You had your say, now the designer gets his. Pete Ford of Think!OTS voices his view on the Aussie Pavilion.
June 22nd, 2010
Controversy over the Ozzie Pav? Bring it on! I love that the limited exposure to the final exhibition works of the pavilion has generated any response at all.
It is, after all, the Australian Pavilion and we all should get involved and have an opinion – constructive or otherwise.
In terms of success, regardless of what you think of the design, the pavilion is a major hit for all of our audiences, from the Joe Punter that visits for entertainment right through to Ministers and trade delegates.
As of this week we hit over 1.5milion visitors for the public space; the pavilion rates in the top 5 to see at the expo out of the 220-plus pavilions on show – it continues to generate PR to reach the rest of the Chinese and international audience that won’t be visiting so it gets Australia out to the broader audience.
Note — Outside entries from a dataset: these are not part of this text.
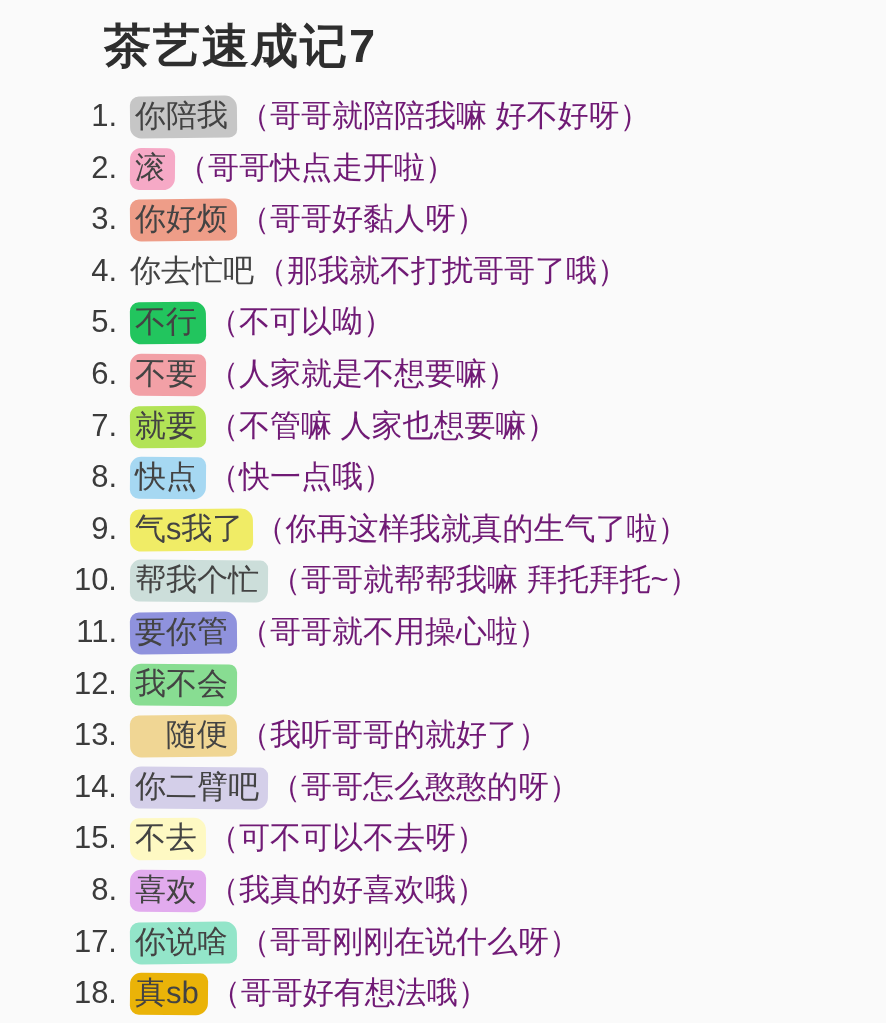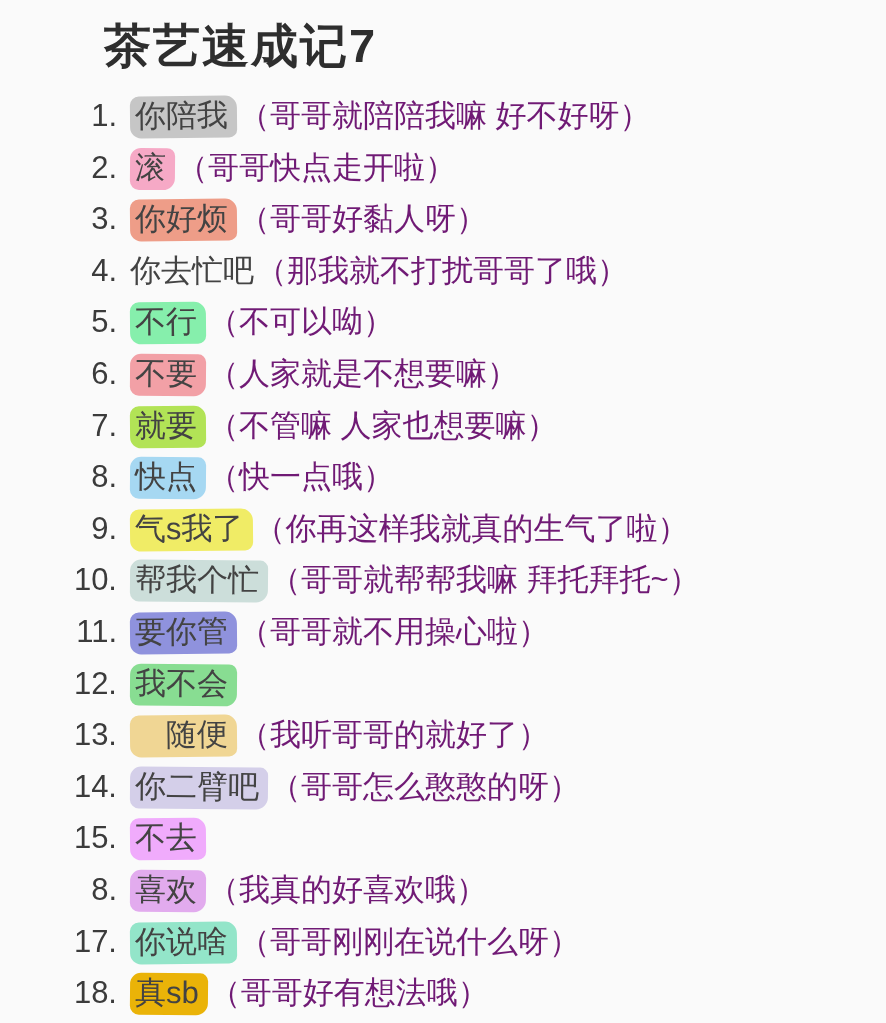"不行" span.phrase { background-color: #86efac -> #22c55e }
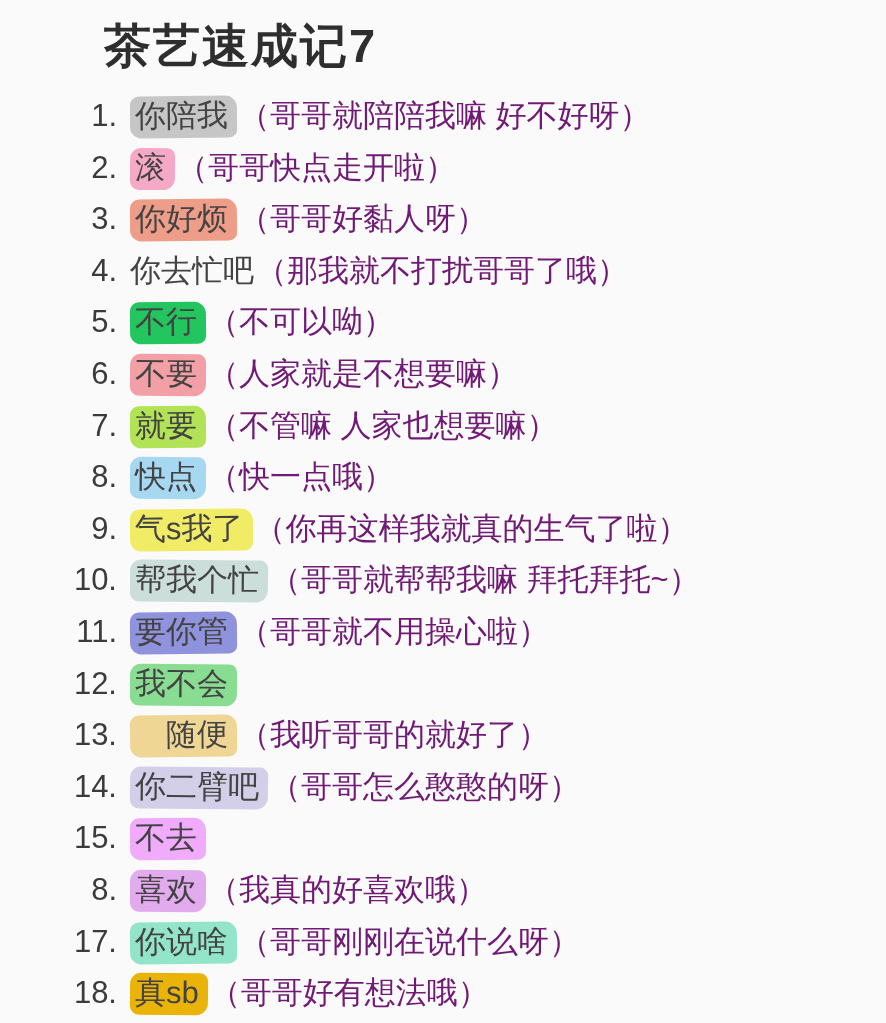"不去" span.phrase { background-color: #f0abfc -> #fef9c3 }
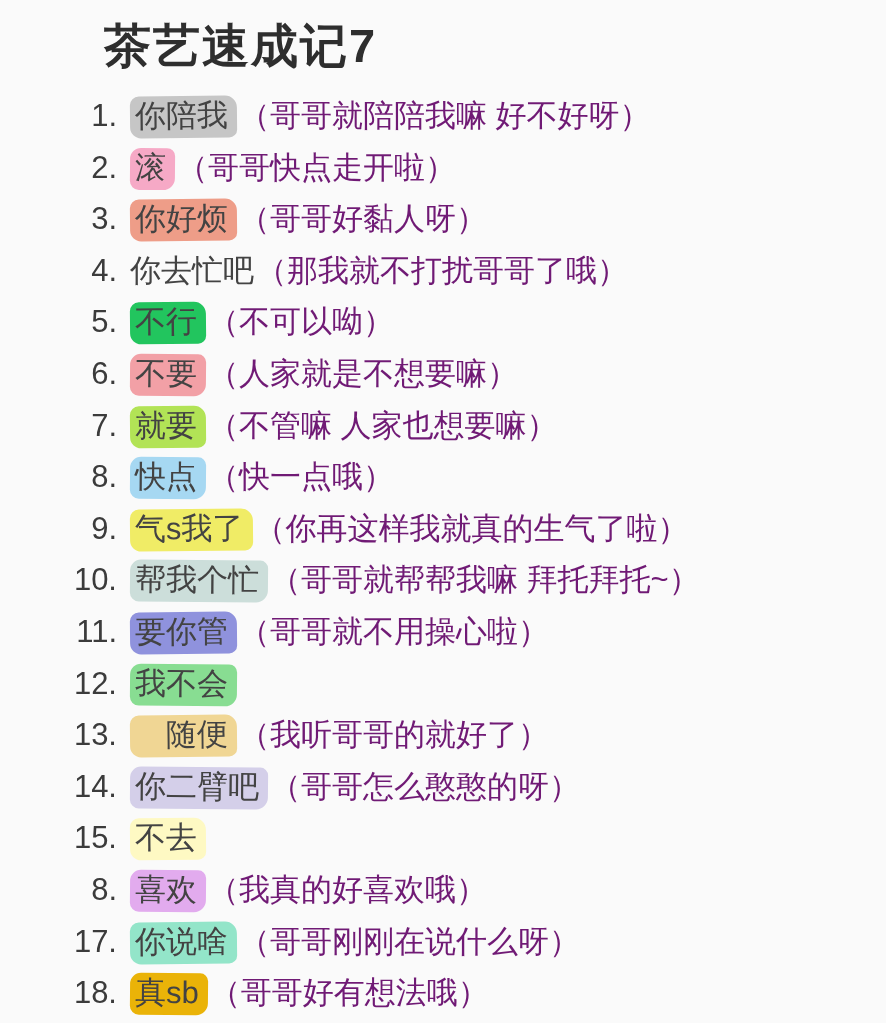"（可不可以不去呀）" span.explain { html: none -> <span>（可不可以不去呀）</span> }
It meets the brief – with gusto. I know I’m biased, but I’ve visited a lot of pavilions at the event and it more than holds it’s own in all areas of design, from the exterior through to the interior, exhibit and multi-media.
It is one of a handful of pavilions that continues to engage on the inside as well as the outside – it is a sad fact that most pavilions are not worth the 2 to 3 hour wait to get in – the best part is the view from the outside.
The partnership with Wood Marsh for the design (and with Bovis Lend Lease for the construction and production) on this project has created a pavilion that engages the more you move through it and experience it.
That is the bottom line – a pavilion is a marketing exercise as well as a communications program.
Have we created a product that the works across all media from Social through to above-the-line? Yes. Is it a must see expo experience? Yes. Does it work at a deeper level for trade and education? Yes. Does it look great?
Well… you cats will judge that but whether you like it or not, approve of it or don’t, think that there is too much indigenous art or not enough (you really can’t please some people!) there is no denying that as a pavilion it is successful in meeting the brief and succeeding in getting the message out there.
Now… feel free to disagree it is, after all, our pavilion!